Adam Rajkowski zdobył 21 punktów i pokazał, że brak rasowego centra może być problemem częstochowian. Za to Tomasz Nogalski przypomniał kibicom, że takiego strzelca u nas w zespole próżno szukać. Księżak Łowicz wygrał z Politechniką Częstochowską 76:62.
Dobrze znany pod Jasną Górą duet A.R.+T.N. zdobył aż 36 punktów. Rajkowski 21 oczek zdobył głównie dzięki skutecznej grze pod koszem, a Nogalski 9 z 15 punktów ustrzelił zza przesuniętej na 6,75 linii rzutów za 3. Snajper rodem z Częstochowy chyba tej zmiany nie odczuł, bo piłka siedziała mu jak za dawnych lat.
„Nogal” mógł się czuć jak u siebie, bo prawda jest taka, że kibice mogą dziś z rozrzewnieniem wspominać stare dzieje, gdy przed przyjazdem do Świętego Miasta z porażką mógł liczyć się każdy 1-ligowy klub. Dziś każdy klub II ligi będzie chciał z Hali Polonia wywieźć zwycięstwo. Nogalski i Rajkowski zmierzyli się z drużyną zupełnie odmienną niż te ekipy, w których kiedyś grali. Pan Tomasz mógł przynajmniej powspominać stare dzieje z Michałem Saranem, który zagrał w barwach Politechniki po raz pierwszy w tym sezonie.
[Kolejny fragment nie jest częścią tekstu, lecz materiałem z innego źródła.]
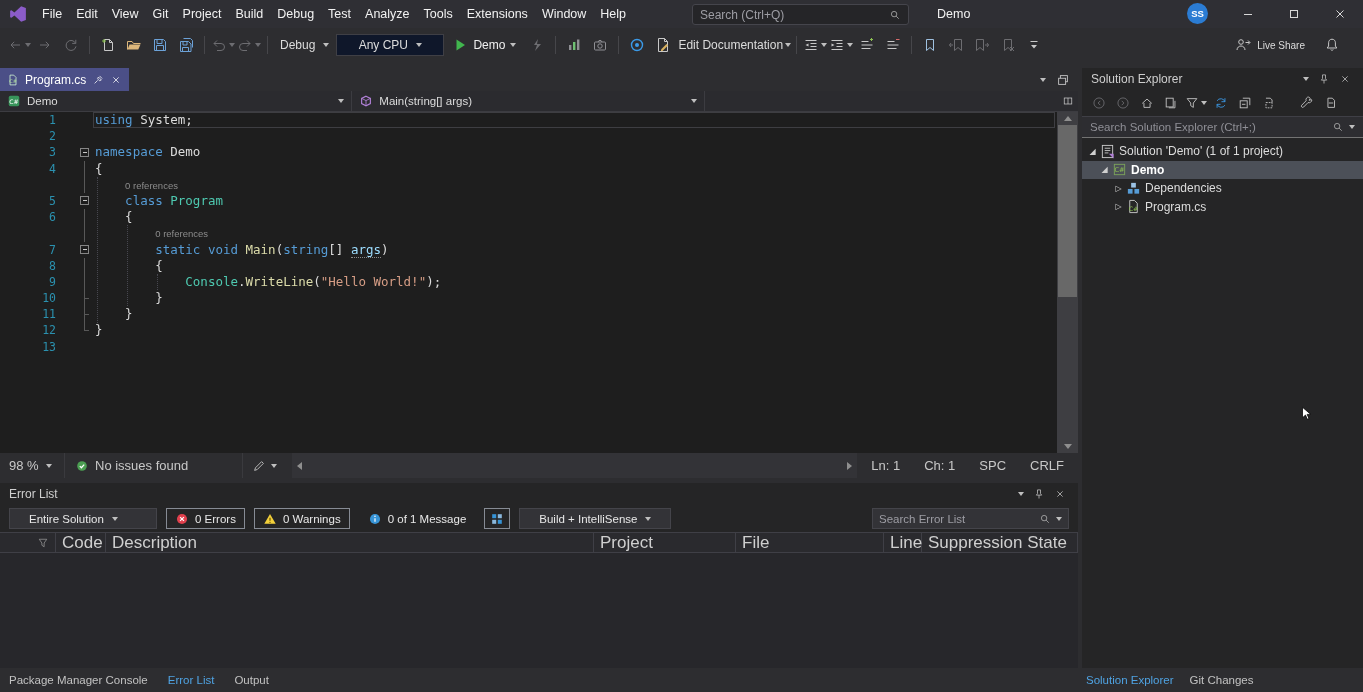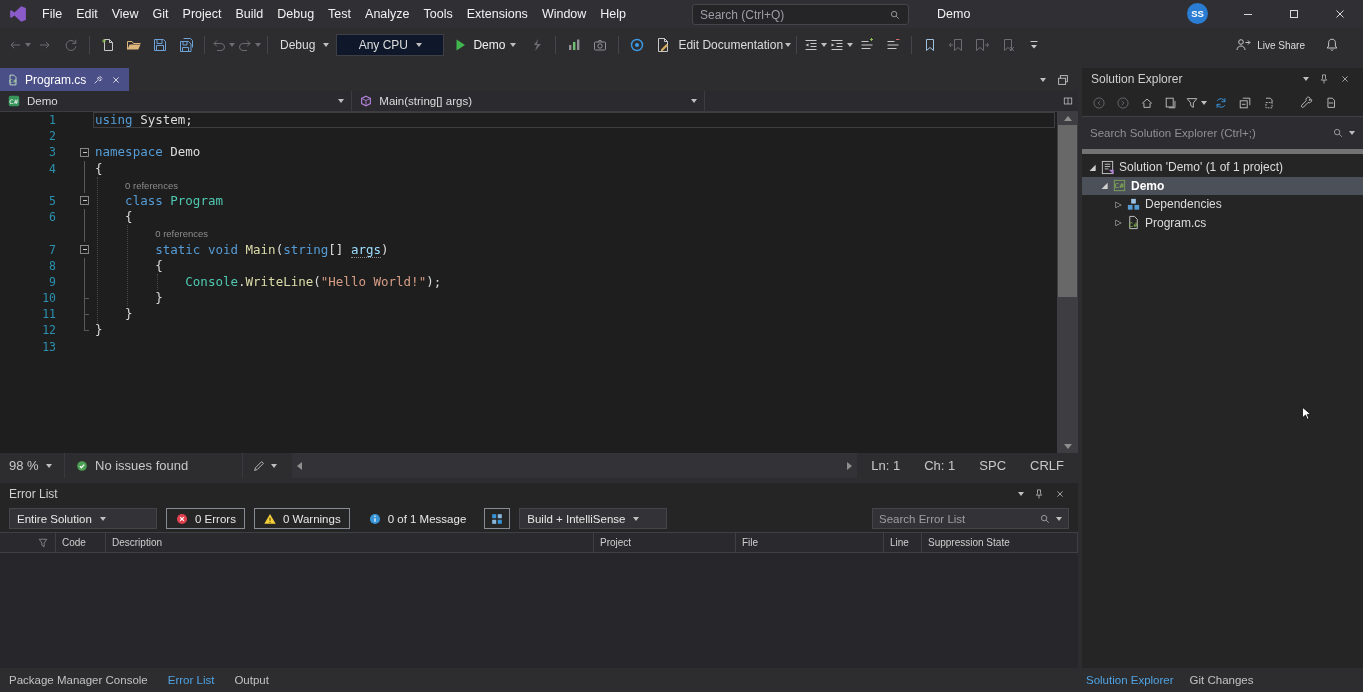"Search Solution Explorer (Ctrl+;)" .sesearch { border-bottom: 5px solid #737373 -> 1px solid #737373; padding: 16px 8px -> 4px 8px }
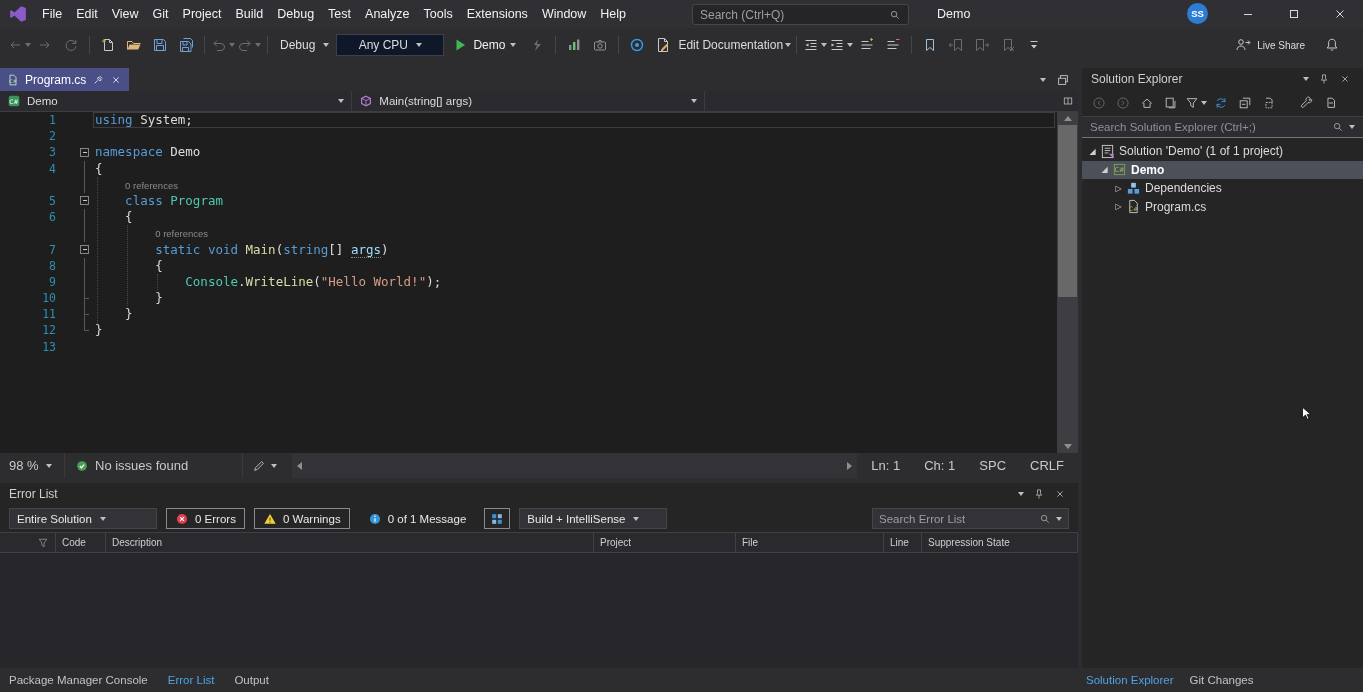"Entire Solution" .ecombo { padding: 0 7px -> 0 19px }
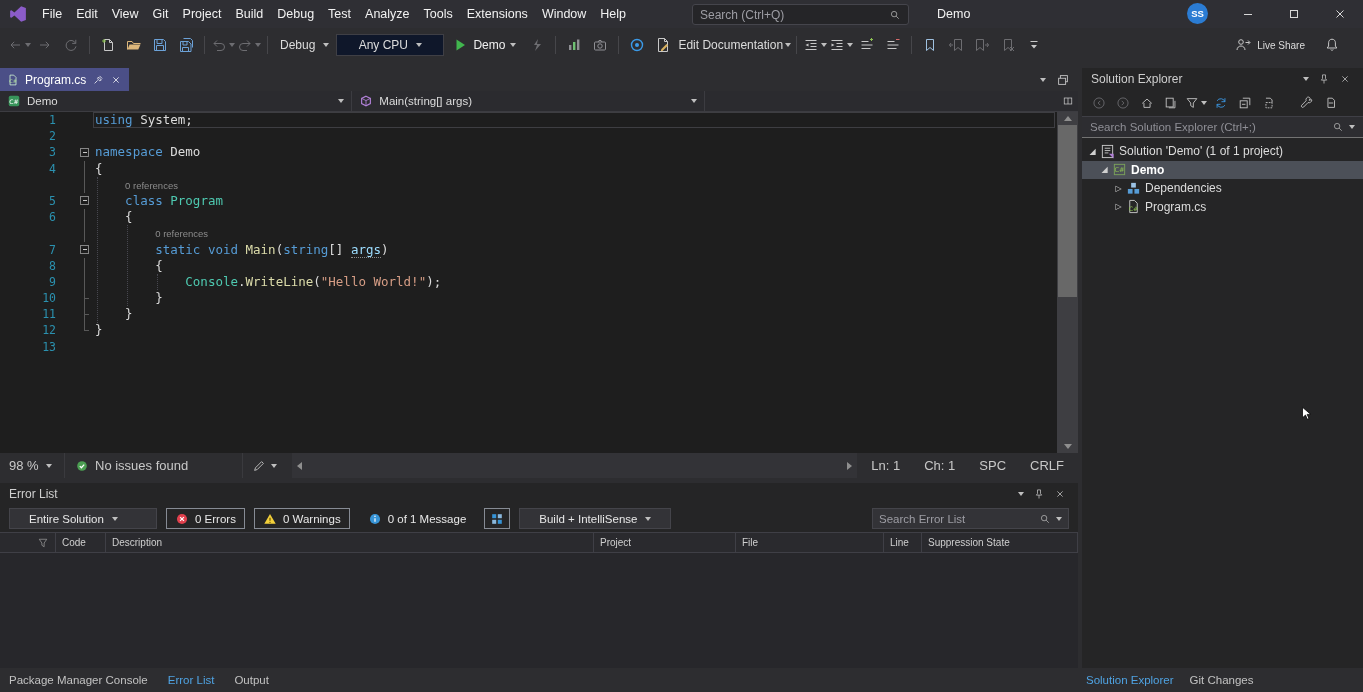"Code" .eheader { font-size: 10px -> 17px }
To jednak nie skrzydłowy, a zarazem trener koszykarek Drometu, zasłużył na ciepłe słowa. Na pochwały załapie się Marcin Bluma, który wyrasta na lidera zespołu. Oby tylko ten zawodnik równie dobrze zagrał 10 października w meczu ze Śląskiem Wrocław. W tym legendarnym klubie Bluma przecież terminował w zespole juniorów.